▶ [INPUT RECORDS]:
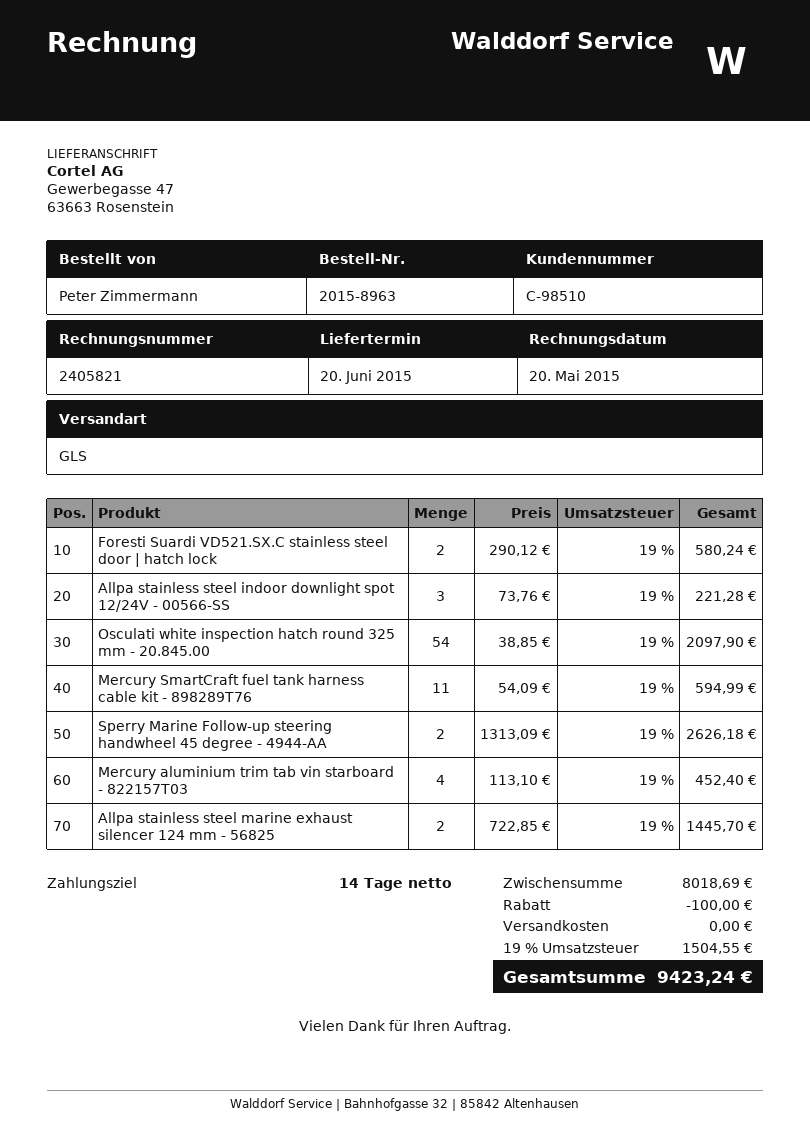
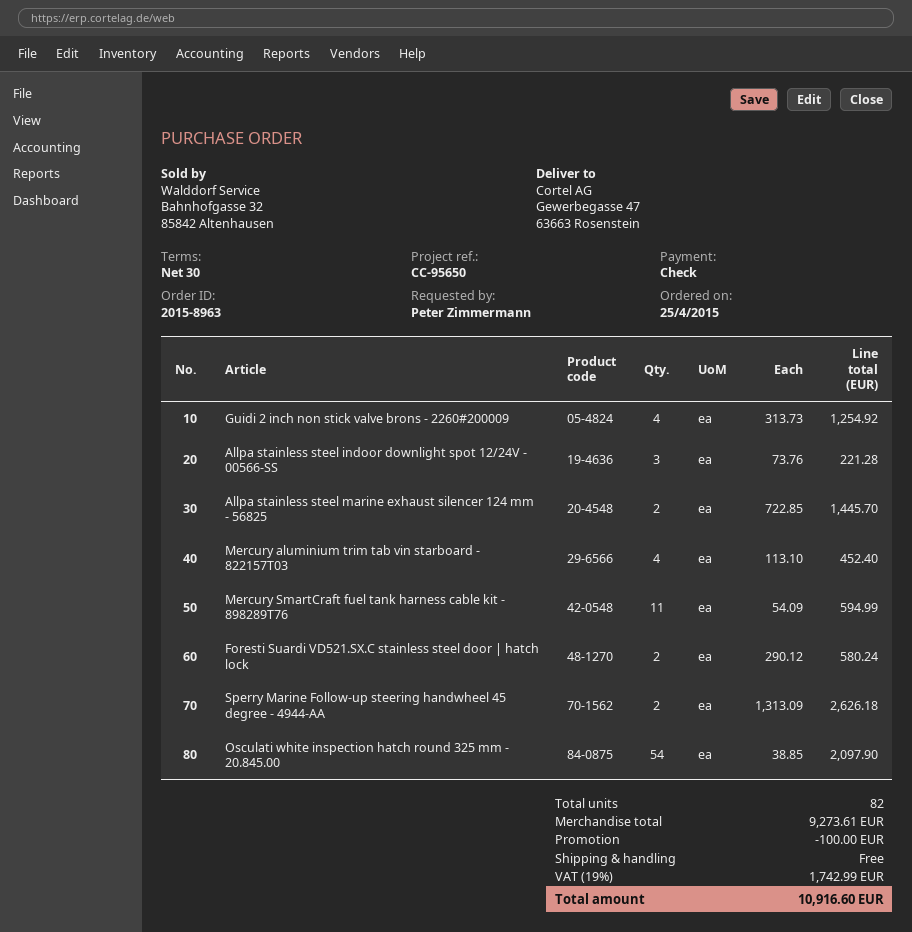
payment terms: 14 days -> 30 days
Guidi 2 inch non stick valve brons - 2260#200009: none -> 4 x 313.73 = 1254.92
subtotal: 8018.69 -> 9273.61
tax: 19% = 1504.55 -> 19% = 1742.99
total: 9423.24 -> 10916.60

▶ [PROBLEM TO SOLVE]: Only the text is to be copied: please reproduce the records exactly and drop the pictures.

▶ [EXPECTED ANSWER]:
payment terms: 14 days -> 30 days
Guidi 2 inch non stick valve brons - 2260#200009: none -> 4 x 313.73 = 1254.92
subtotal: 8018.69 -> 9273.61
tax: 19% = 1504.55 -> 19% = 1742.99
total: 9423.24 -> 10916.60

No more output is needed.